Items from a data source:
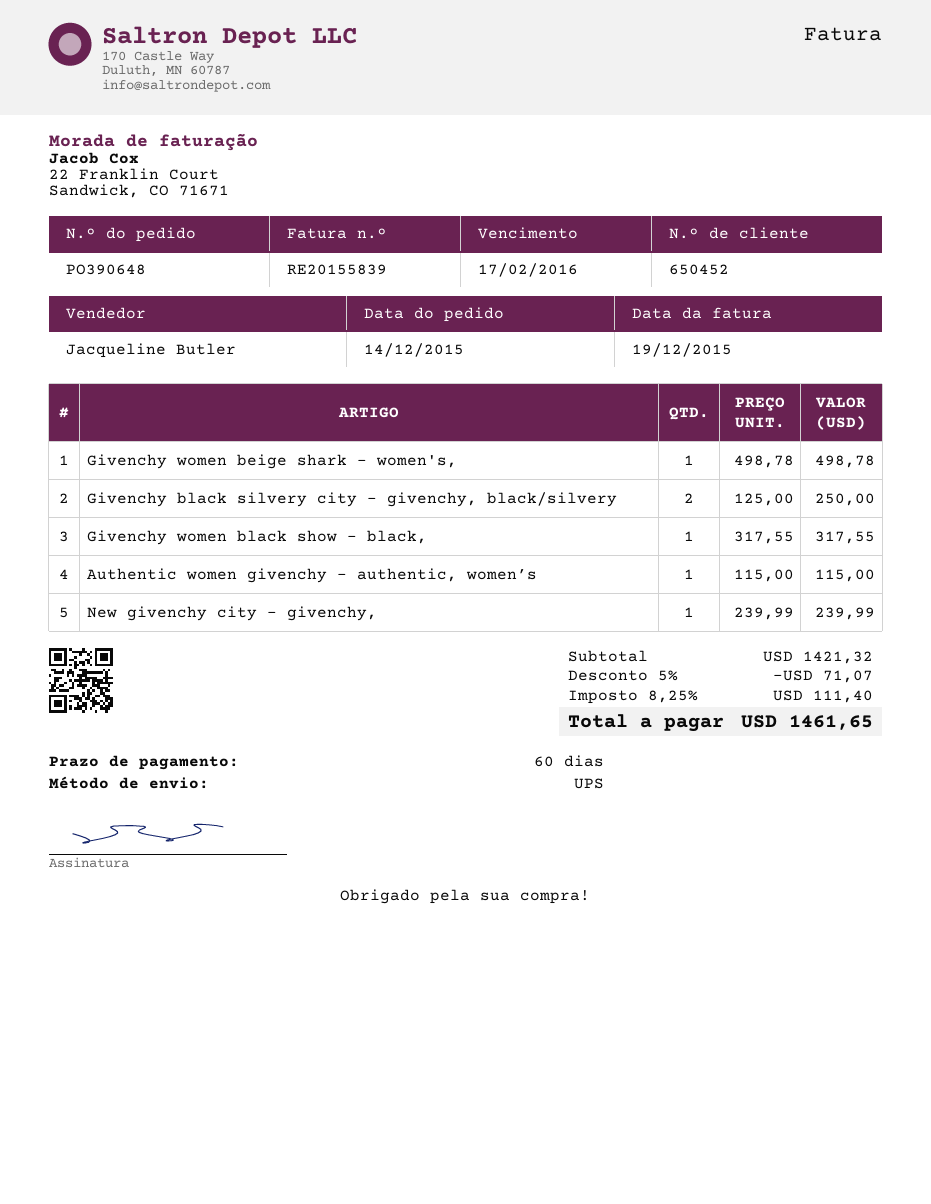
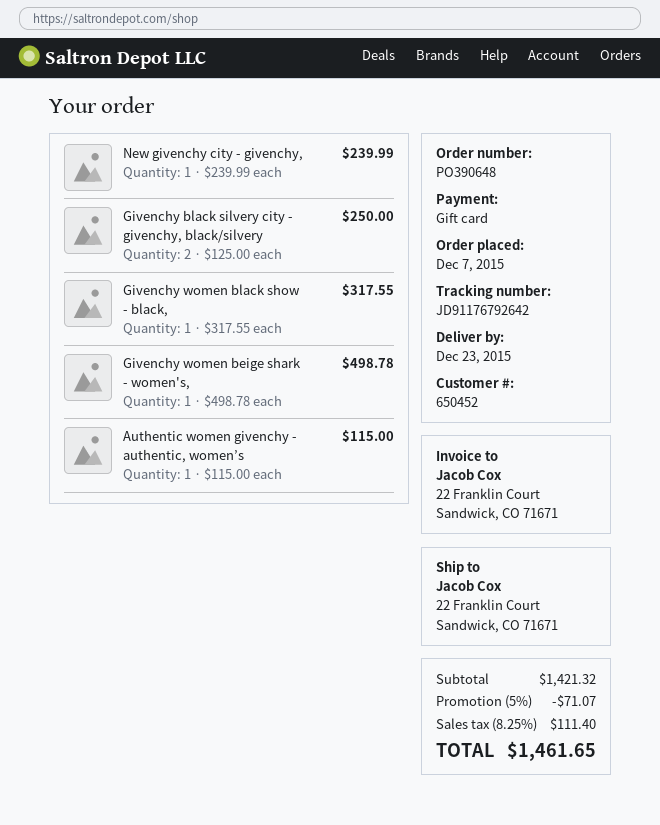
order date: 2015-12-14 -> 2015-12-07

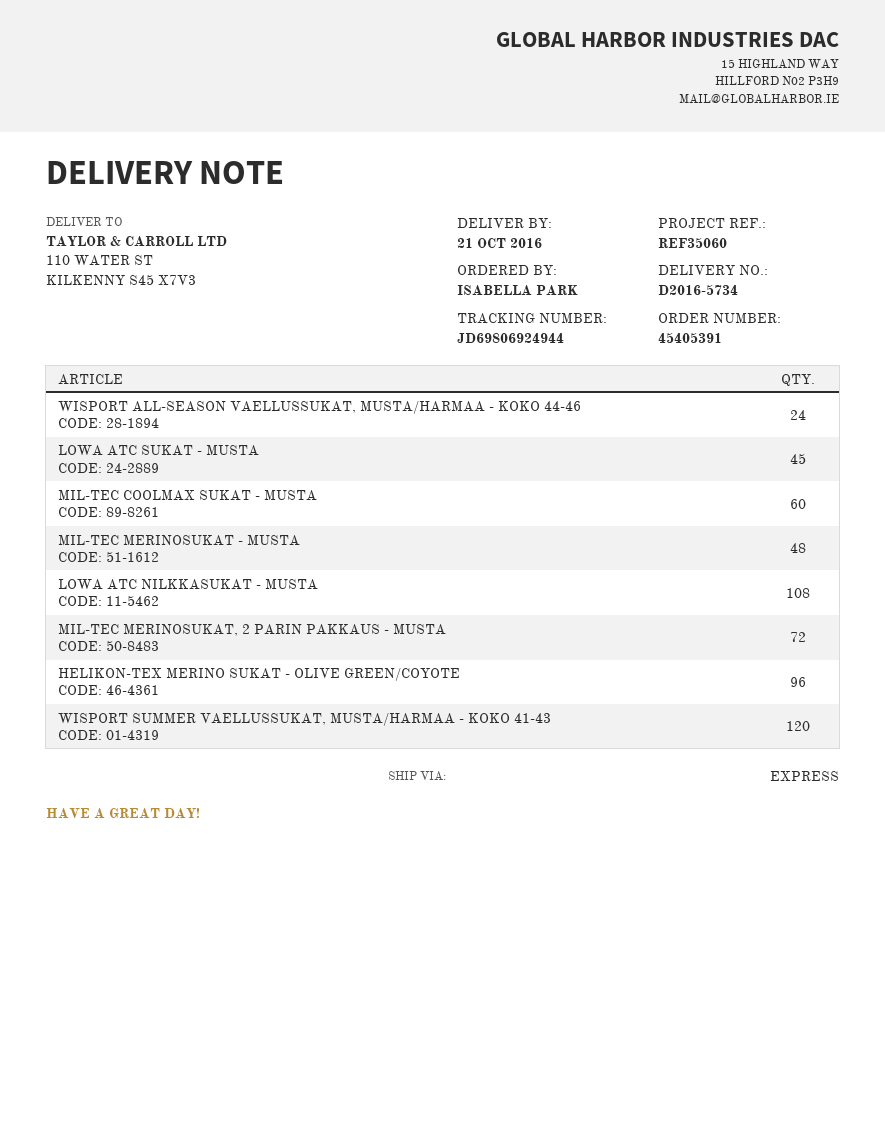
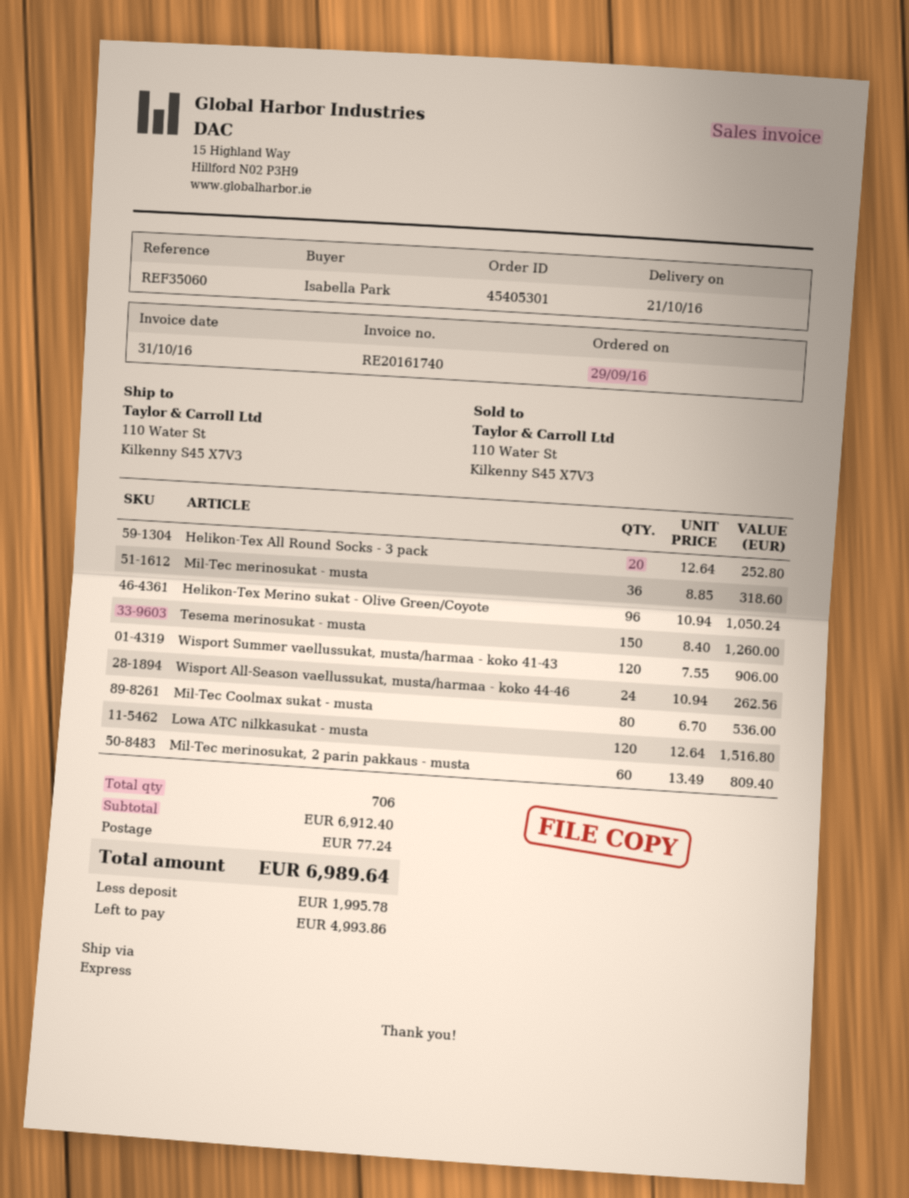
order number: 45405391 -> 45405301
LOWA ATC SUKAT - MUSTA: 45 -> none
MIL-TEC COOLMAX SUKAT - MUSTA: 60 -> 80
MIL-TEC MERINOSUKAT - MUSTA: 48 -> 36
LOWA ATC NILKKASUKAT - MUSTA: 108 -> 120
MIL-TEC MERINOSUKAT, 2 PARIN PAKKAUS - MUSTA: 72 -> 60
Helikon-Tex All Round Socks - 3 pack: none -> 20
Tesema merinosukat - musta: none -> 150

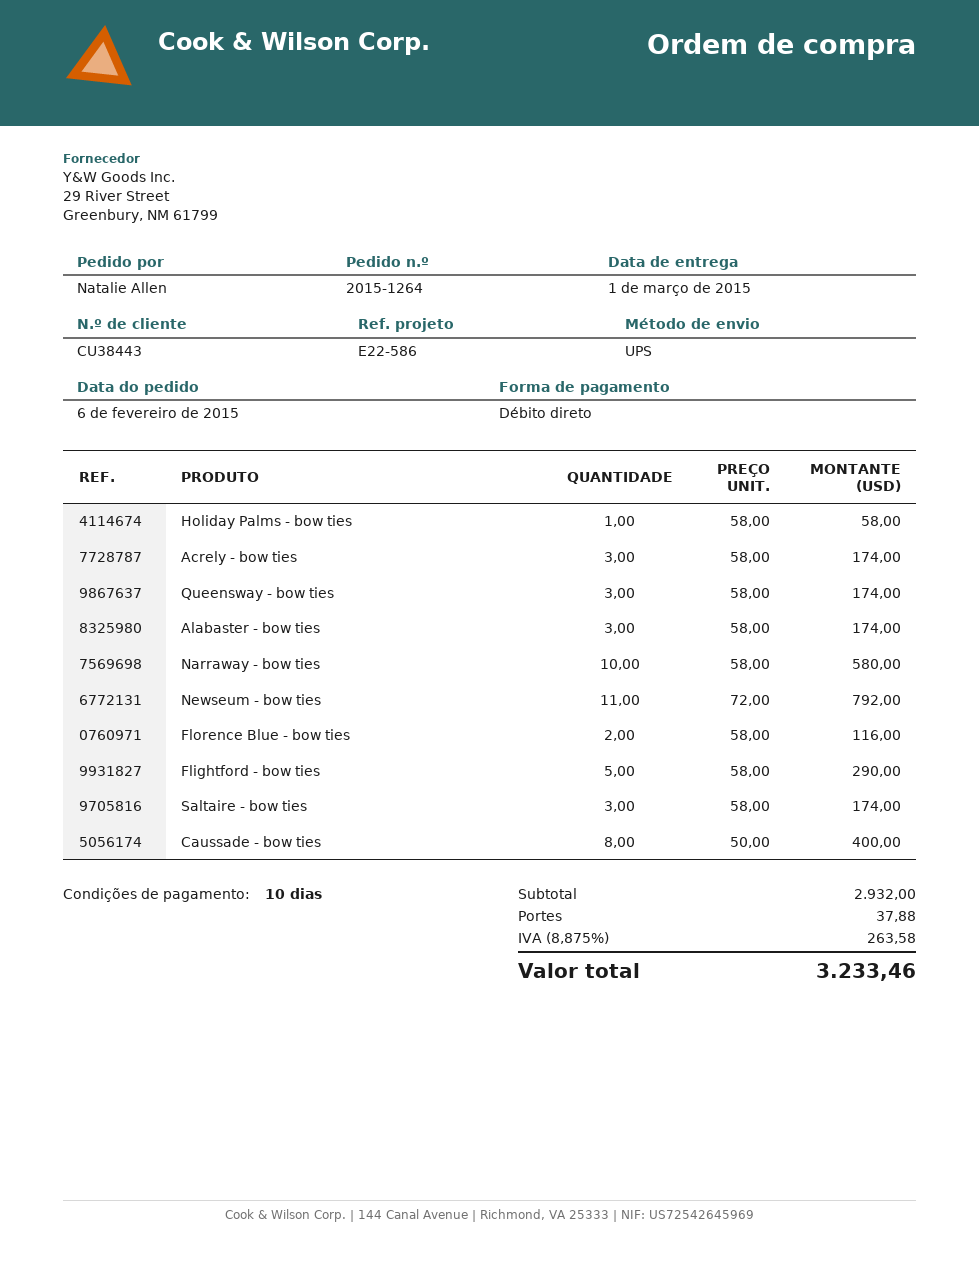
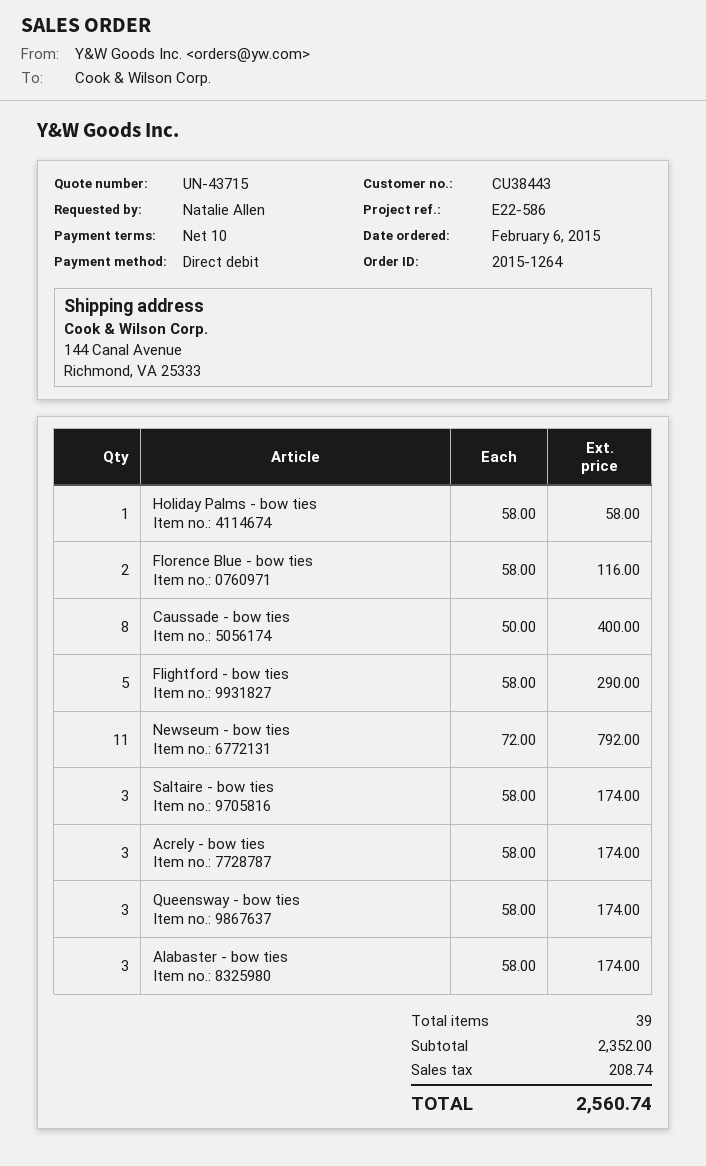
Narraway - bow ties: 10 x 58.00 = 580.00 -> none
subtotal: 2932.00 -> 2352.00
shipping: 37.88 -> none
tax: 263.58 -> 208.74
total: 3233.46 -> 2560.74

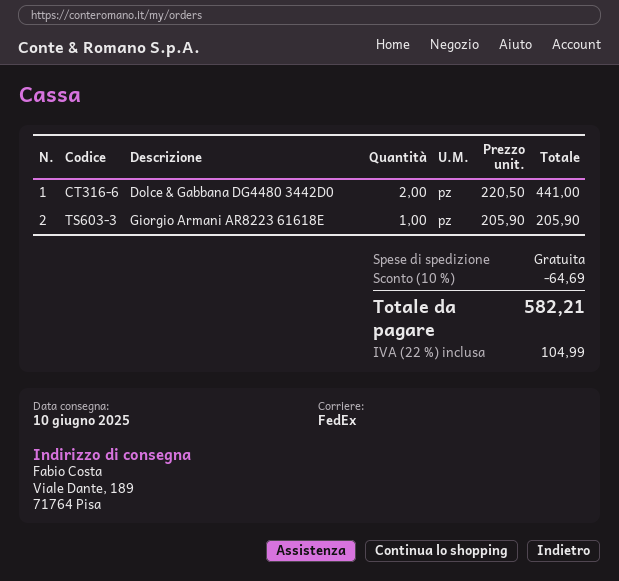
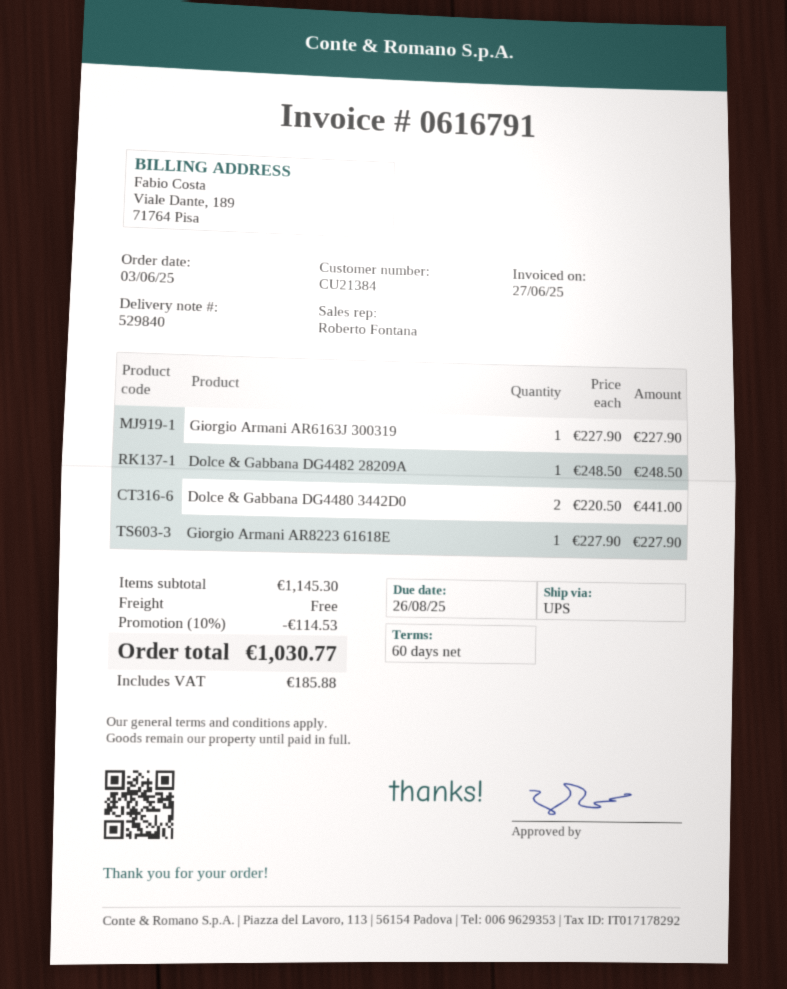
shipping method: FedEx -> UPS
Giorgio Armani AR8223 61618E: 1 x 205.90 = 205.90 -> 1 x 227.90 = 227.90
Giorgio Armani AR6163J 300319: none -> 1 x 227.90 = 227.90
Dolce & Gabbana DG4482 28209A: none -> 1 x 248.50 = 248.50
discount: 10% = 64.69 -> 10% = 114.53
tax: 104.99 -> 185.88
total: 582.21 -> 1030.77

TASK INSTRUCTIONS:
Print every line of the data exactly. Pictures do not belong in the copy.

RESPONSE BELOW:
order date: 2015-12-14 -> 2015-12-07

order number: 45405391 -> 45405301
LOWA ATC SUKAT - MUSTA: 45 -> none
MIL-TEC COOLMAX SUKAT - MUSTA: 60 -> 80
MIL-TEC MERINOSUKAT - MUSTA: 48 -> 36
LOWA ATC NILKKASUKAT - MUSTA: 108 -> 120
MIL-TEC MERINOSUKAT, 2 PARIN PAKKAUS - MUSTA: 72 -> 60
Helikon-Tex All Round Socks - 3 pack: none -> 20
Tesema merinosukat - musta: none -> 150

Narraway - bow ties: 10 x 58.00 = 580.00 -> none
subtotal: 2932.00 -> 2352.00
shipping: 37.88 -> none
tax: 263.58 -> 208.74
total: 3233.46 -> 2560.74

shipping method: FedEx -> UPS
Giorgio Armani AR8223 61618E: 1 x 205.90 = 205.90 -> 1 x 227.90 = 227.90
Giorgio Armani AR6163J 300319: none -> 1 x 227.90 = 227.90
Dolce & Gabbana DG4482 28209A: none -> 1 x 248.50 = 248.50
discount: 10% = 64.69 -> 10% = 114.53
tax: 104.99 -> 185.88
total: 582.21 -> 1030.77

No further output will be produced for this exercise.